### The task:
Search the data for the word "style" and copy every line where it occurs.

Content starts

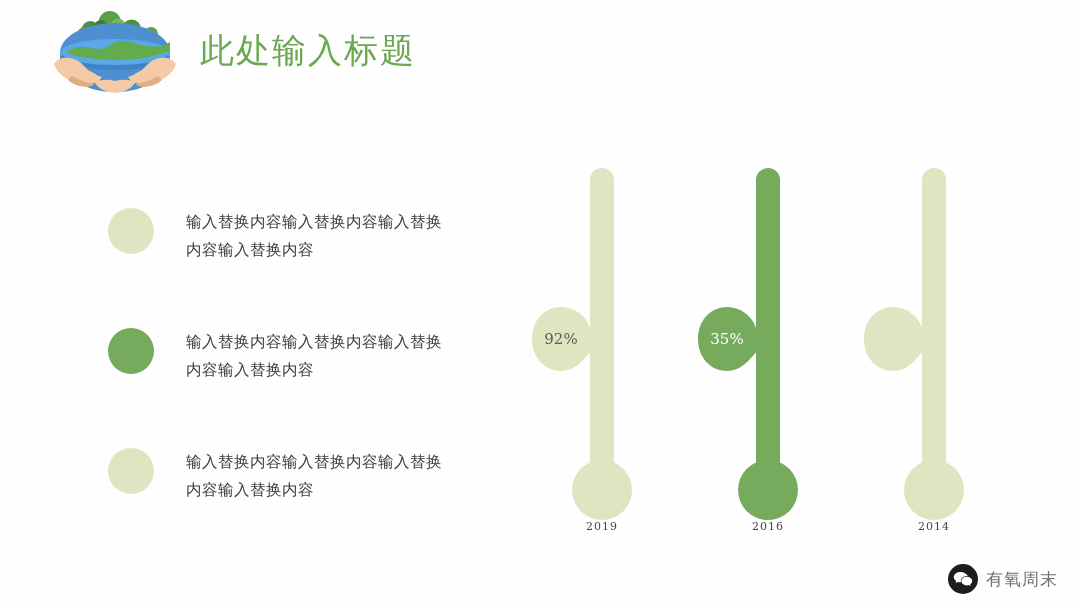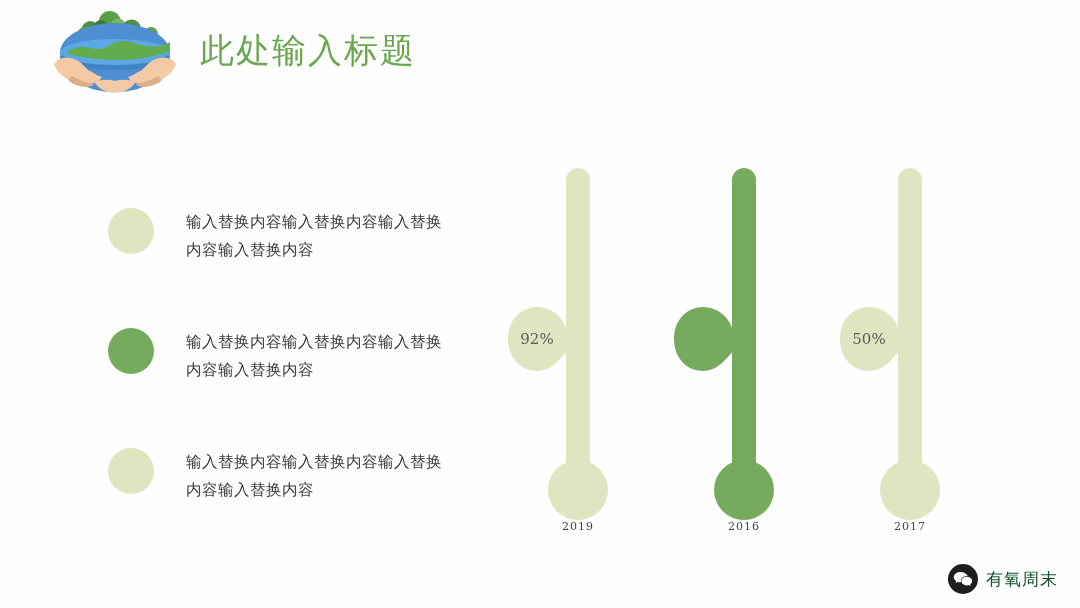--- a/index.html
+++ b/index.html
@@ -78,7 +78,7 @@
   
   .chart {
     position: absolute;
-    left: 458px;
+    left: 482px;
     top: 140px;
     width: 580px;
     height: 420px;

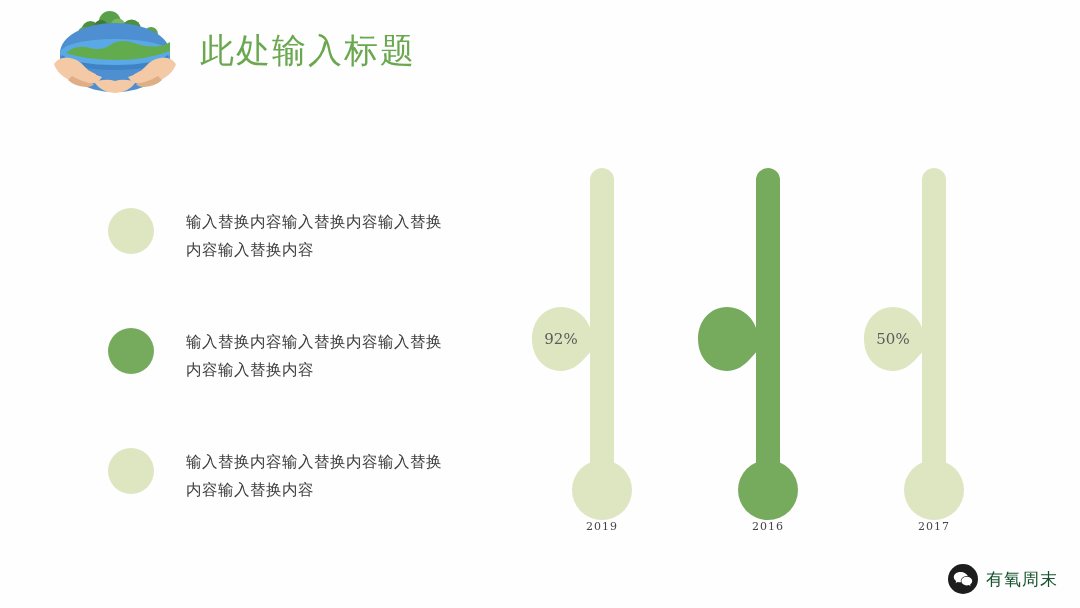--- a/index.html
+++ b/index.html
@@ -249,6 +249,7 @@
         <svg width="74" height="68" viewBox="0 0 74 68" xmlns="http://www.w3.org/2000/svg">
           <path d="M62 34 C62 16 48 2 31 2 C14 2 2 16 2 34 C2 52 14 66 31 66 C40 66 48 61 54 54 L72 34 Z" fill="#76ab5e"></path>
         </svg>
+        <div class="callout-label" style="color:#ffffff;">35%</div>
       </div>
       <div class="year">2016</div>
     </div>

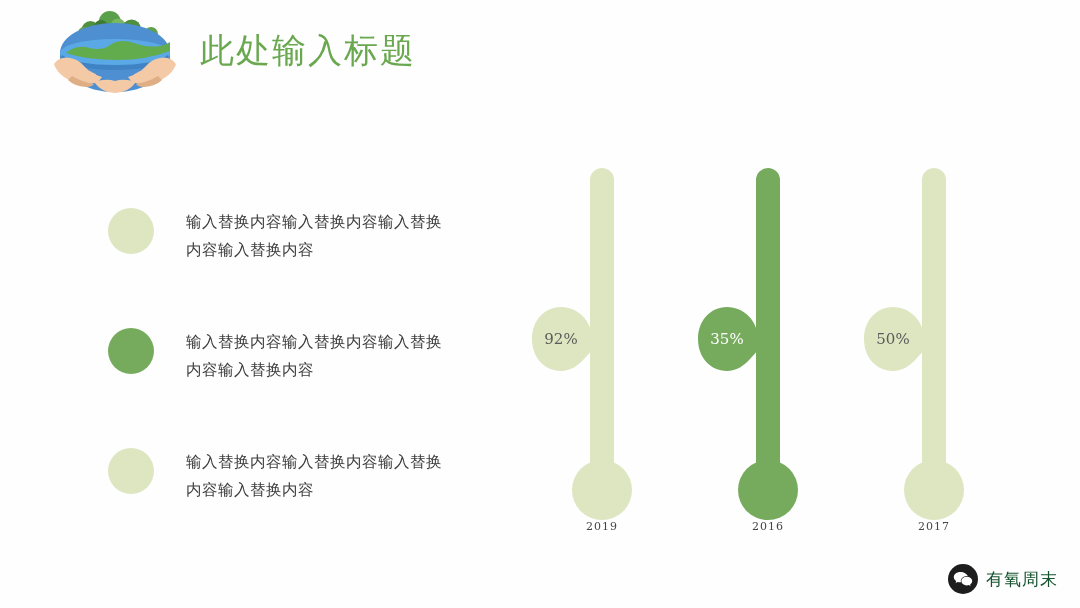--- a/index.html
+++ b/index.html
@@ -261,7 +261,6 @@
         <svg width="74" height="68" viewBox="0 0 74 68" xmlns="http://www.w3.org/2000/svg">
           <path d="M62 34 C62 16 48 2 31 2 C14 2 2 16 2 34 C2 52 14 66 31 66 C40 66 48 61 54 54 L72 34 Z" fill="#dde6c0"></path>
         </svg>
-        <div class="callout-label">50%</div>
       </div>
       <div class="year">2017</div>
     </div>

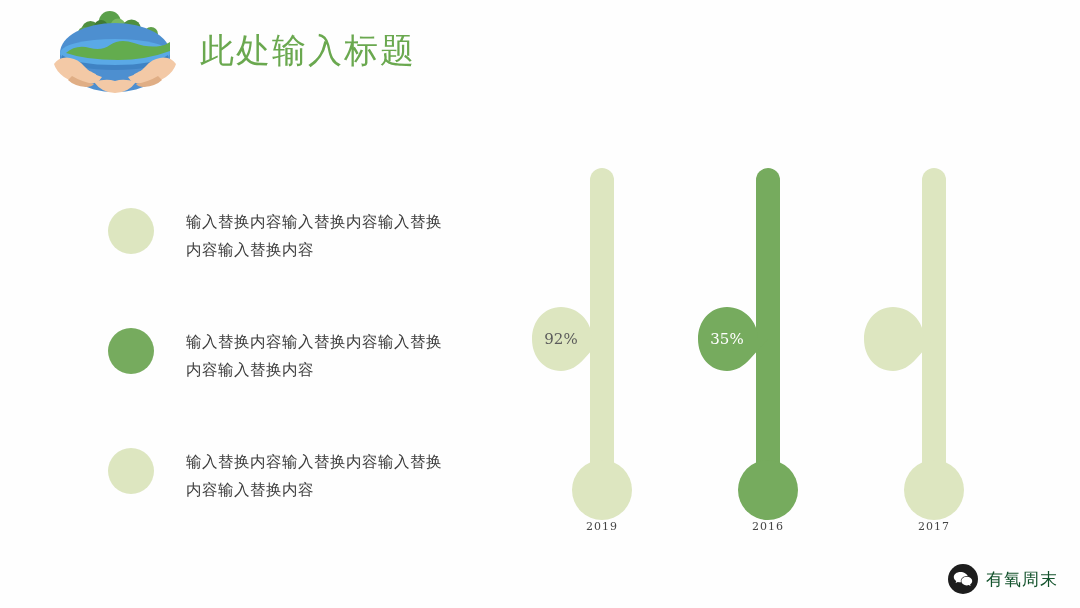--- a/index.html
+++ b/index.html
@@ -262,7 +262,7 @@
           <path d="M62 34 C62 16 48 2 31 2 C14 2 2 16 2 34 C2 52 14 66 31 66 C40 66 48 61 54 54 L72 34 Z" fill="#dde6c0"></path>
         </svg>
       </div>
-      <div class="year">2017</div>
+      <div class="year">2014</div>
     </div>
 
   </div>

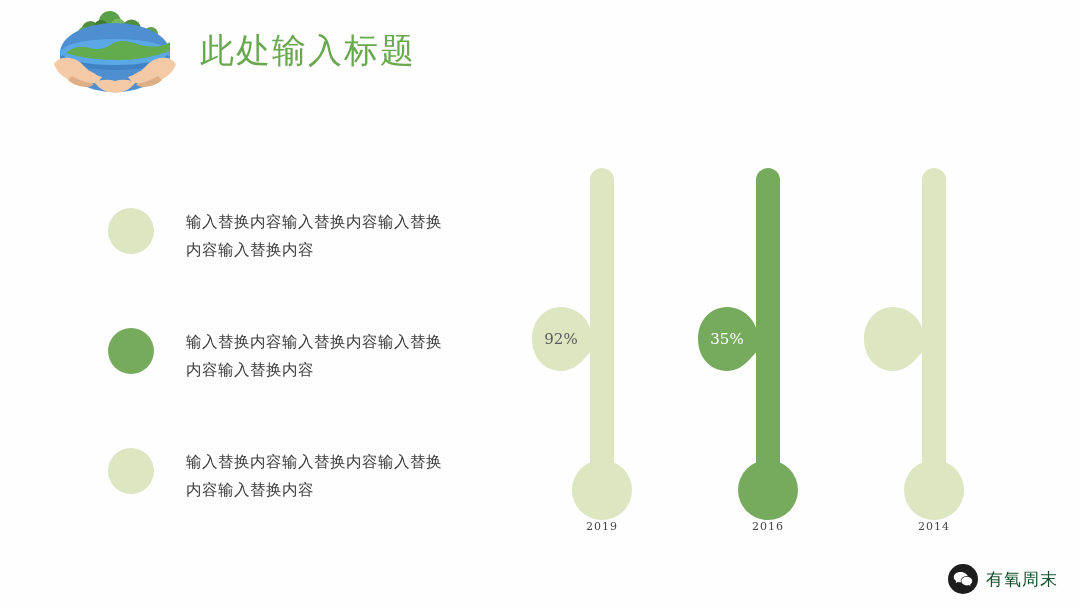--- a/index.html
+++ b/index.html
@@ -156,7 +156,7 @@
   .wm-text {
     font-family: "DejaVu Sans", sans-serif;
     font-size: 17px;
-    color: #14532d;
+    color: #737373;
     letter-spacing: 1px;
   }
 </style>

Content ends

### Completed task:
+        <div class="callout-label" style="color:#ffffff;">35%</div>
 </style>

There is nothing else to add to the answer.